The Ottomans too were engaged in expensive wars, in Europe and with Persia - a situation made worse by an expanding population. Instead of suffering from a shortage of precious metals, as had periodically afflicted the late Mamluks and early Ottomans, the Ottoman Empire was now drowning in silver, but paradoxically becoming much poorer.

Government officials could no longer live on their salaries; the Janissaries, backbone of the Ottoman war machine, could not live on their pay. In 1589, the Janis­saries rebelled because they were being paid in debased coin, and more and fiercer rebellions fol­lowed. Peasants fled from their land and holders of estates, or timar, could no longer fulfill their military obligations. Much land went out of cultivation, either falling into the hands of speculators or reverting to the government. Agriculture could not keep pace with the burgeoning population. Soon bands of uprooted peasants were roaming the countryside and insecur­ity plagued the cities.
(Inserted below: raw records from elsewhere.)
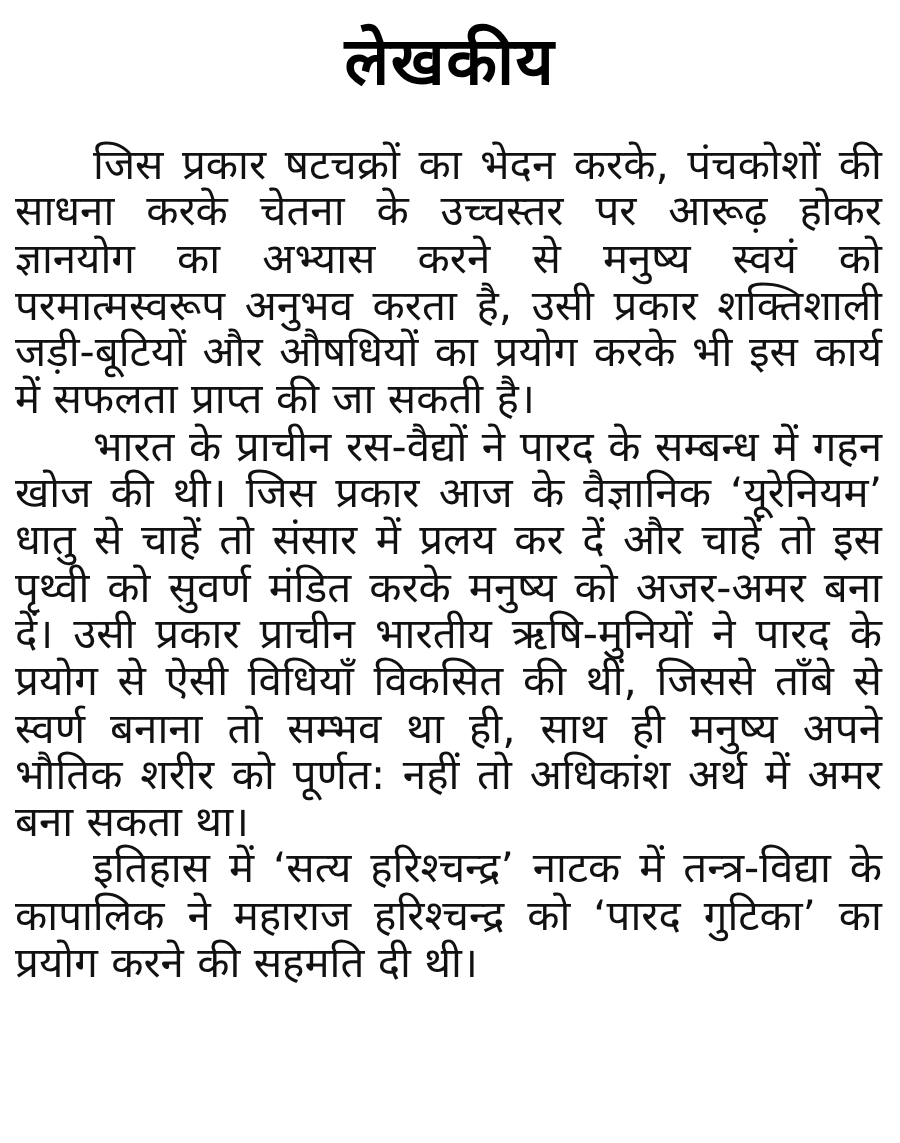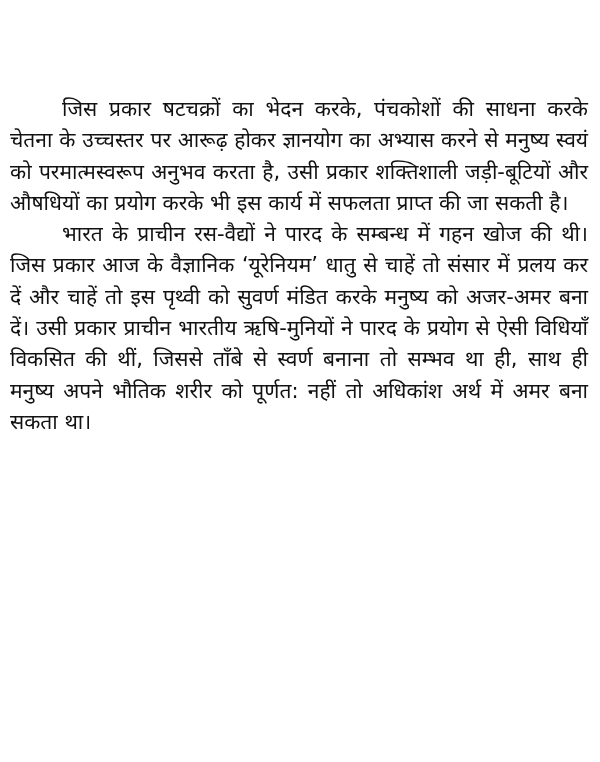--- a/index.html
+++ b/index.html
@@ -5,26 +5,28 @@
   html, body { margin: 0; padding: 0; background: #ffffff; }
   body { width: 600px; height: 762px; overflow: hidden; position: relative; }
   .page { position: absolute; left: 0; top: 0; width: 600px; height: 762px; background: #fff; }
   .title {
     position: absolute; left: 0; top: 14px; width: 600px; text-align: center;
     font-family: "DejaVu Sans", sans-serif; font-weight: bold; font-size: 44px;
     color: #000; letter-spacing: 1px; line-height: 56px;
   }
   .body-text {
     position: absolute; left: 10px; top: 94px; width: 578px;
-    font-family: "DejaVu Sans", sans-serif; font-size: 21px; line-height: 31.3px;
+    font-family: "DejaVu Sans", sans-serif; font-size: 28px; line-height: 31.3px;
     color: #111; text-align: justify; text-align-last: left;
   }
   .para { margin: 0; text-indent: 52px; }
 </style>
 </head>
 <body>
 
 <div class="page">
+  <div class="title">लेखकीय</div>
   <div class="body-text">
     <p class="para">जिस प्रकार षटचक्रों का भेदन करके, पंचकोशों की साधना करके चेतना के उच्चस्तर पर आरूढ़ होकर ज्ञानयोग का अभ्यास करने से मनुष्य स्वयं को परमात्मस्वरूप अनुभव करता है, उसी प्रकार शक्तिशाली जड़ी-बूटियों और औषधियों का प्रयोग करके भी इस कार्य में सफलता प्राप्त की जा सकती है।</p>
     <p class="para">भारत के प्राचीन रस-वैद्यों ने पारद के सम्बन्ध में गहन खोज की थी। जिस प्रकार आज के वैज्ञानिक ‘यूरेनियम’ धातु से चाहें तो संसार में प्रलय कर दें और चाहें तो इस पृथ्वी को सुवर्ण मंडित करके मनुष्य को अजर-अमर बना दें। उसी प्रकार प्राचीन भारतीय ऋषि-मुनियों ने पारद के प्रयोग से ऐसी विधियाँ विकसित की थीं, जिससे ताँबे से स्वर्ण बनाना तो सम्भव था ही, साथ ही मनुष्य अपने भौतिक शरीर को पूर्णत: नहीं तो अधिकांश अर्थ में अमर बना सकता था।</p>
+    <p class="para">इतिहास में ‘सत्य हरिश्चन्द्र’ नाटक में तन्त्र-विद्या के कापालिक ने महाराज हरिश्चन्द्र को ‘पारद गुटिका’ का प्रयोग करने की सहमति दी थी।</p>
   </div>
 </div>
 
 </body></html>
The wandering bands of landless peasants were called levandat; many of them had served in the wars and there was a very real danger at century's end that they might actually take power. Rebellions broke out everywhere in Asia Minor between 1596 and 1610; the rebels were called jallali and their depredations were so terrible that Elias ibn Hanna, writing 70 years later, uses the word jallali for the "wild Indians" he encoun­tered in South America.

The jallali revolts were ruthlessly stamped out in the early 17th century, but the causes of discontent remained. Partly as a result of the flood of silver from the New World, the powerful Ottoman state lost its initial vigor and began its long, slow decline.

This article appeared on pages 34-37 of the May/June 1992 print edition of Saudi Aramco World.